Déjà, beaucoup de ces éléments renvoient à l’esthétique  Baroque . Nouvelles références géométriques : la figure du classique  - qui succède historiquement au baroque, défini par certains comme « la corde la plus tendue du baroque »[2], mais l’opposition est plus générale - serait le cercle, avec un seul centre, par exemple, par rapport à une famille « classique » un cercle de famille autocentré, unité d’action[3]. La figure du Baroque  serait du domaine de l’anamorphose[4], de l’étirement, de la « dilatation axiale » du cercle en ellipse,   Le baroque comme « retombée(s) de l’ellipse, comme « guerre entre le cercle et l’ellipse »[5] ce qui introduit deux centres : l’un clair, l’autre obscur... alternativement. La famille baroque serait, une double famille, bipolarisée, ce qui établit des décentrements, des parallélismes, des séries (une sériation), des reprises, des répétitions...


Double centre, double foyer : « une double famille » : mère veuve d’un côté avec un fils/ père veuf de l’autre avec une fille. Les deux belles-sœurs. Familles « en miroir ».
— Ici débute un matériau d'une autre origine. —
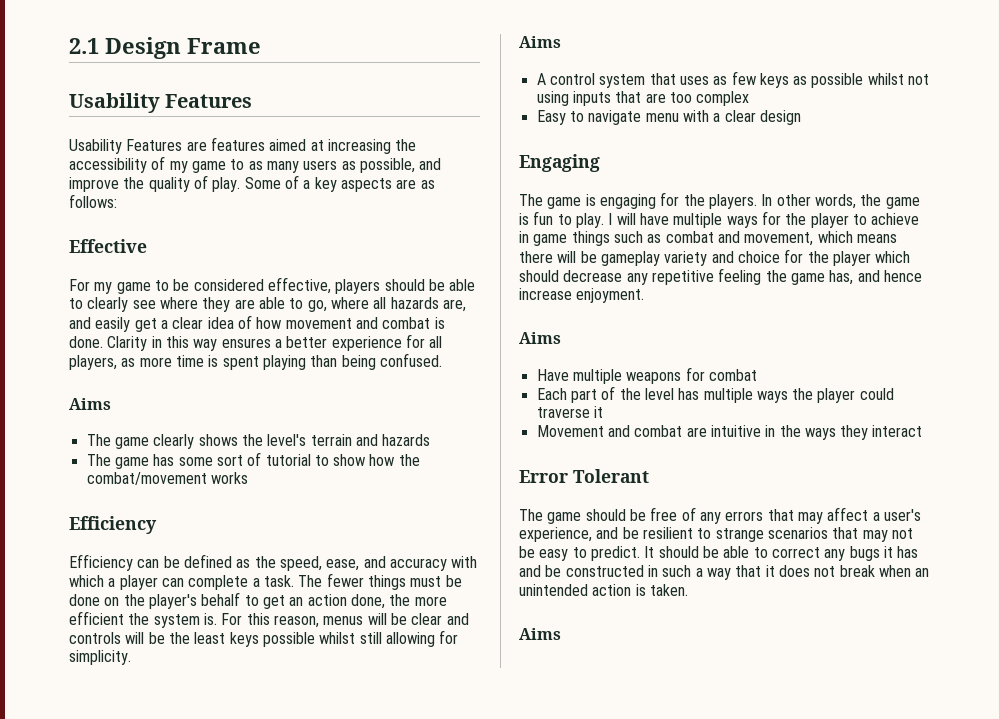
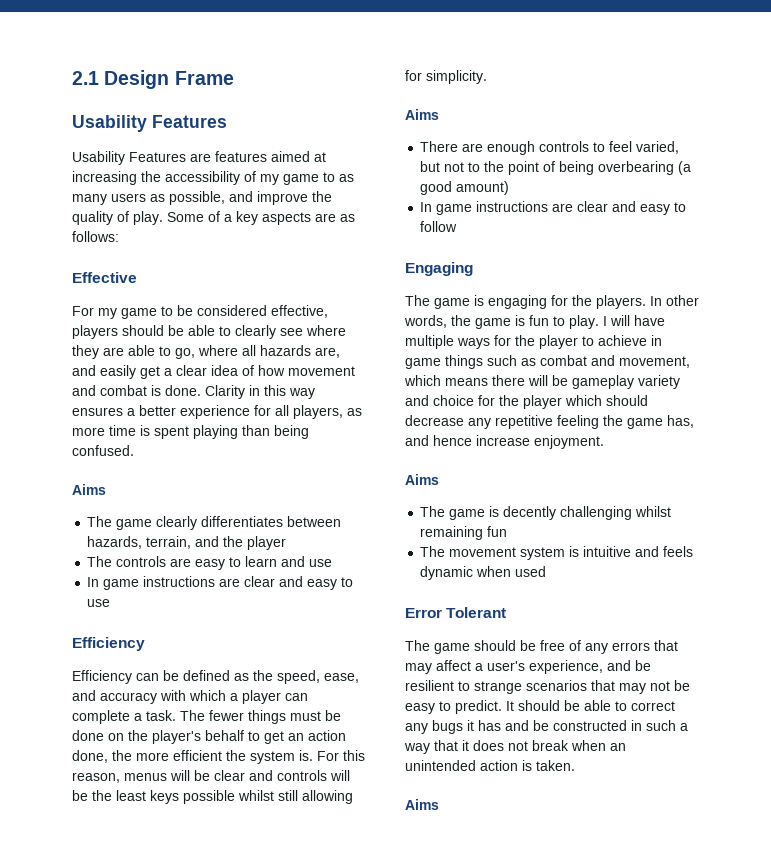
[198,434,431,446] [86,452,420,469] [86,472,248,485] shows the level's terrain and hazards // The game has some sort of tutorial to show how the combat/movement works -> [201,516,342,527] [87,536,287,550] [87,556,333,570] [87,576,354,590] [87,599,111,607] differentiates between hazards, terrain, and the player // The controls are easy to learn and use // In game instructions are clear and easy to use
[536,71,930,88] [536,91,750,106] [536,110,801,125] A control system that uses as few keys as possible whilst not using inputs that are too complex // Easy to navigate menu with a clear design -> [420,141,680,155] [420,161,692,175] [420,181,510,195] [420,201,687,215] [420,221,458,232] There are enough controls to feel varied, but not to the point of being overbearing (a good amount) // In game instructions are clear and easy to follow
[536,367,757,384] [536,386,894,403] [536,406,603,418] [536,425,923,440] Have multiple weapons for combat // Each part of the level has multiple ways the player could traverse it // Movement and combat are intuitive in the ways they interact -> [420,506,672,520] [420,526,508,540] [420,546,694,560] [420,566,547,580] The game is decently challenging whilst remaining fun // The movement system is intuitive and feels dynamic when used

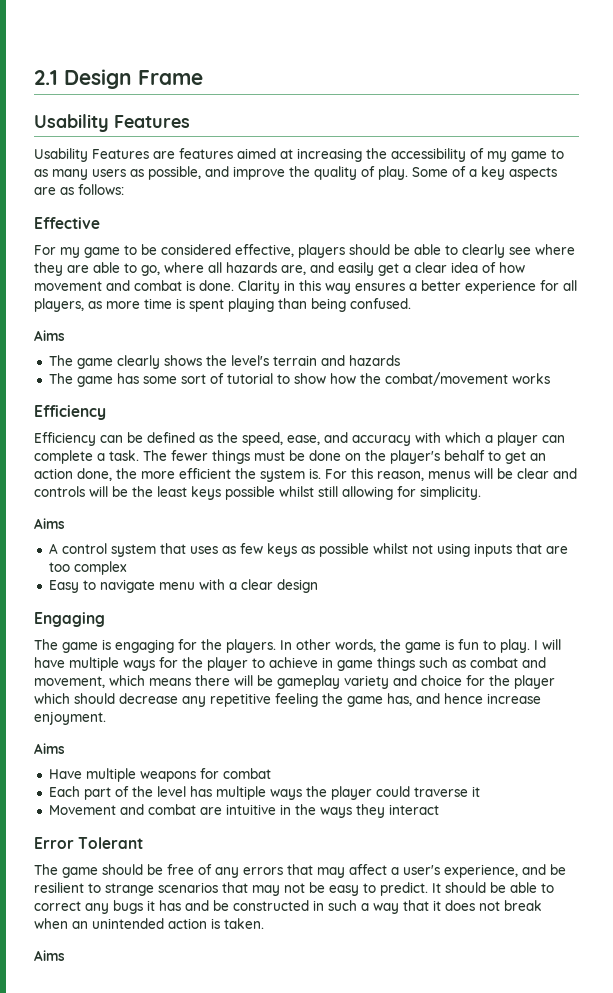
[201,516,342,527] [87,536,287,550] [87,556,333,570] [87,576,354,590] [87,599,111,607] differentiates between hazards, terrain, and the player // The controls are easy to learn and use // In game instructions are clear and easy to use -> [163,355,400,366] [48,372,550,387] shows the level's terrain and hazards // The game has some sort of tutorial to show how the combat/movement works
[420,141,680,155] [420,161,692,175] [420,181,510,195] [420,201,687,215] [420,221,458,232] There are enough controls to feel varied, but not to the point of being overbearing (a good amount) // In game instructions are clear and easy to follow -> [48,543,568,557] [48,561,127,575] [48,579,318,593] A control system that uses as few keys as possible whilst not using inputs that are too complex // Easy to navigate menu with a clear design
[420,506,672,520] [420,526,508,540] [420,546,694,560] [420,566,547,580] The game is decently challenging whilst remaining fun // The movement system is intuitive and feels dynamic when used -> [48,768,271,782] [48,786,480,800] [48,804,439,818] Have multiple weapons for combat // Each part of the level has multiple ways the player could traverse it // Movement and combat are intuitive in the ways they interact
Quelques détails : Isabel  est qualifiée « divine et ridicule », les deux s’annulent, il ne reste rien : « je ne suis rien », dit-elle ; bi-polarité annulée, exténuation du baroque. Mais persistance : les deux « mères » de Georgie : Isabel  (divine)et Fanny (ridicule), deux autres « centres » s’affrontent : Morgan, George. Lors du voyage d’Isabel et de George, les deux « centres » affectifs (Isabel/Eugène, George/Lucy) s’éloignent : étirement de l’ellipse à l’infini... L’amour de jeunesse de l’oncle, qu’il évoque à la gare : autre centre perdu... parallélisme et multiplication. Triple famille.


Si l’on en revient au décor : on peut parler de surcharge « rococo » (style gothique)  comme exhibition de la richesse (la deuxième maison « Amberson » - pour Eugène – sera de style « géorgien »). Le rococo comme cristallisation (chosification, réification) médiocre du baroque.
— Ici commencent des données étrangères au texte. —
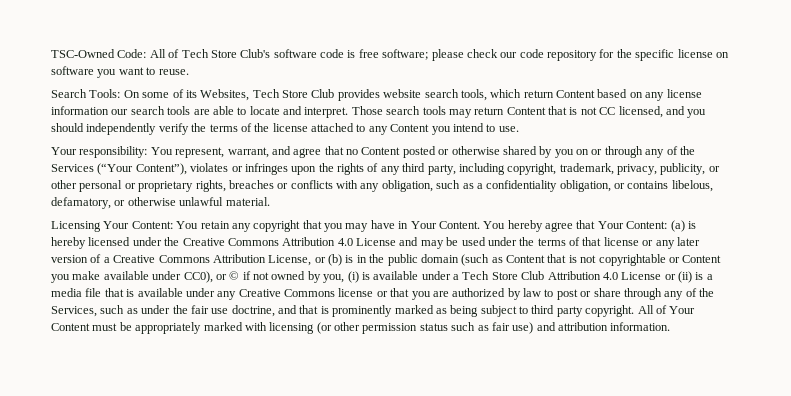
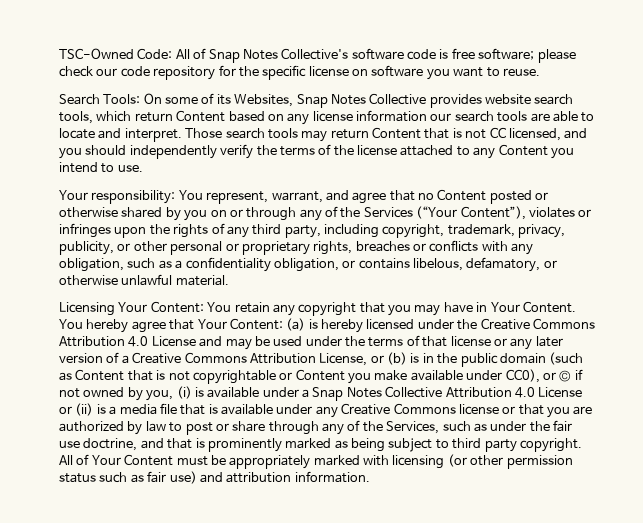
[181,49,271,58] Tech Store Club's -> [208,48,349,63] Snap Notes Collective's
[252,89,335,98] Tech Store Club -> [296,93,427,108] Snap Notes Collective
[462,271,545,280] Tech Store Club -> [312,386,443,401] Snap Notes Collective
Une citation extraite d’un entretiens avec Orson Welles à propos de son projet de film Macbeth :


 « Macbeth ne sera pas emphatique mais c’est un film baroque.

Oui, mais baroque ne signifie pas rococo. Il m’est très difficile  d’imaginer un film shakespearien qui ne soit pas baroque sur le plan visuel : ses drames sont de la Renaissance, ils n’appartiennent pas à l’époque de Brecht. »[6]

 

                            A suivre ...



[1] Martin Jay 1993 : « Les Régimes scopiques de la modernité » P. 17 « Existence de « régimes scopiques » multiples dans la modernité européenne. Deux régimes qui se distinguent du mode dominant de la perspective (« perspectivisme cartésien ») : 1 « Dans le premier régime, la vision est fragmentée et concentrée sur le matériel ou l’empirique. En tant que telles, les préoccupations hiérarchiques et spatiales de la perspective sont présumées subverties, sinon démantelées. » 2 : formes irrégulières et à « l’esthétique tactile du baroque, où le corps revient pour détrôner le regard indifférent du spectateur cartésien désincarné. » p. 17.

 

[2]Le classicisme n’est que la corde la plus tendue du baroque.
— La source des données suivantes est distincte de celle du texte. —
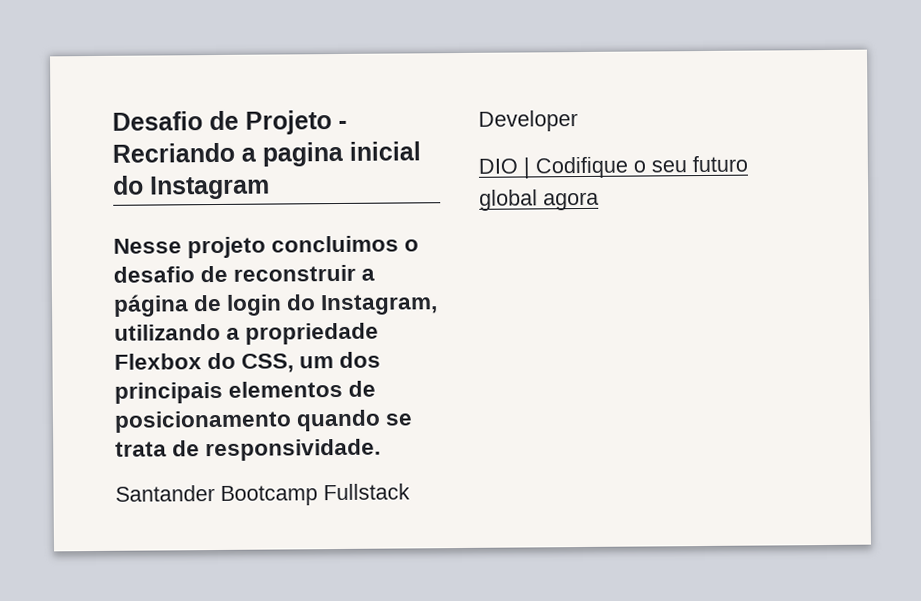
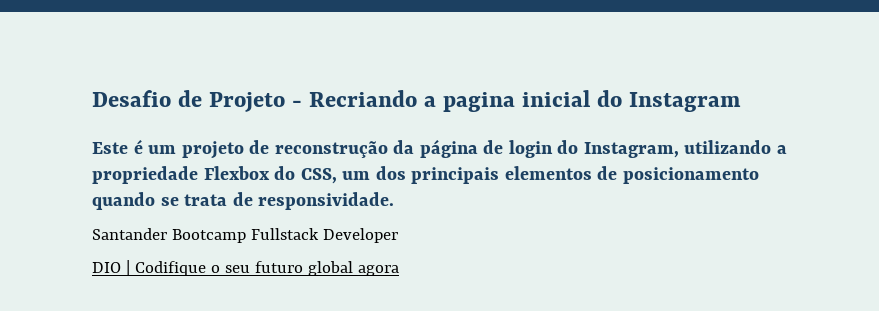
[113,235,420,259] [113,264,376,283] Nesse projeto concluimos o desafio de reconstruir a -> [92,139,415,159] Este é um projeto de reconstrução da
Cité par Ponge dans Pour un Malherbe de Henri Maldiney

 

[3] « Revenons à la raréfaction de la folie dans le théâtre – à ce passage d’une période dite préclassique à la grande époque classique : elle peut aussi s’expliquer par une usure des formes et des significations, à l’intérieur de la série littéraire ; le système se modifiant lorsque la « fonction » (fonction ici avant tout spectaculaire) du monologue du fou ne joue plus. Avant de disparaître, il s’allège : la simple désignation tend à remplacer la description fantasmatique et ses outrances ; la folie d’Oreste[3] et la déraison de Phèdre (au confluent poétique de réel et de l’irréel, aux frontières indécises de la folie, de la raison et du mythe), ne sont que l’ombre de rêves encore plus effrayants. » Bernard Chamayou, La Folie dans le théâtre baroque français. Mémoire de maîtrise de lettres modernes, Septembre 1968.

 

[4] Anamorphose : image déformée d’un objet, donnée par un miroir courbe ou par un système optique non-sphérique...

[5] Severo Sarduy, Barroco. Editions du Seuil, 1975. Références à l’antiquité : physique, cosmogonie, cosmologie. Parallélisme et tension structurelles entre le cercle et l’ellipse.

[6] ORSON WELLES, SHAKESPEARE, WELLES ET LES TAUPES, de Richard Marienstras . Positif, juillet-août 1974.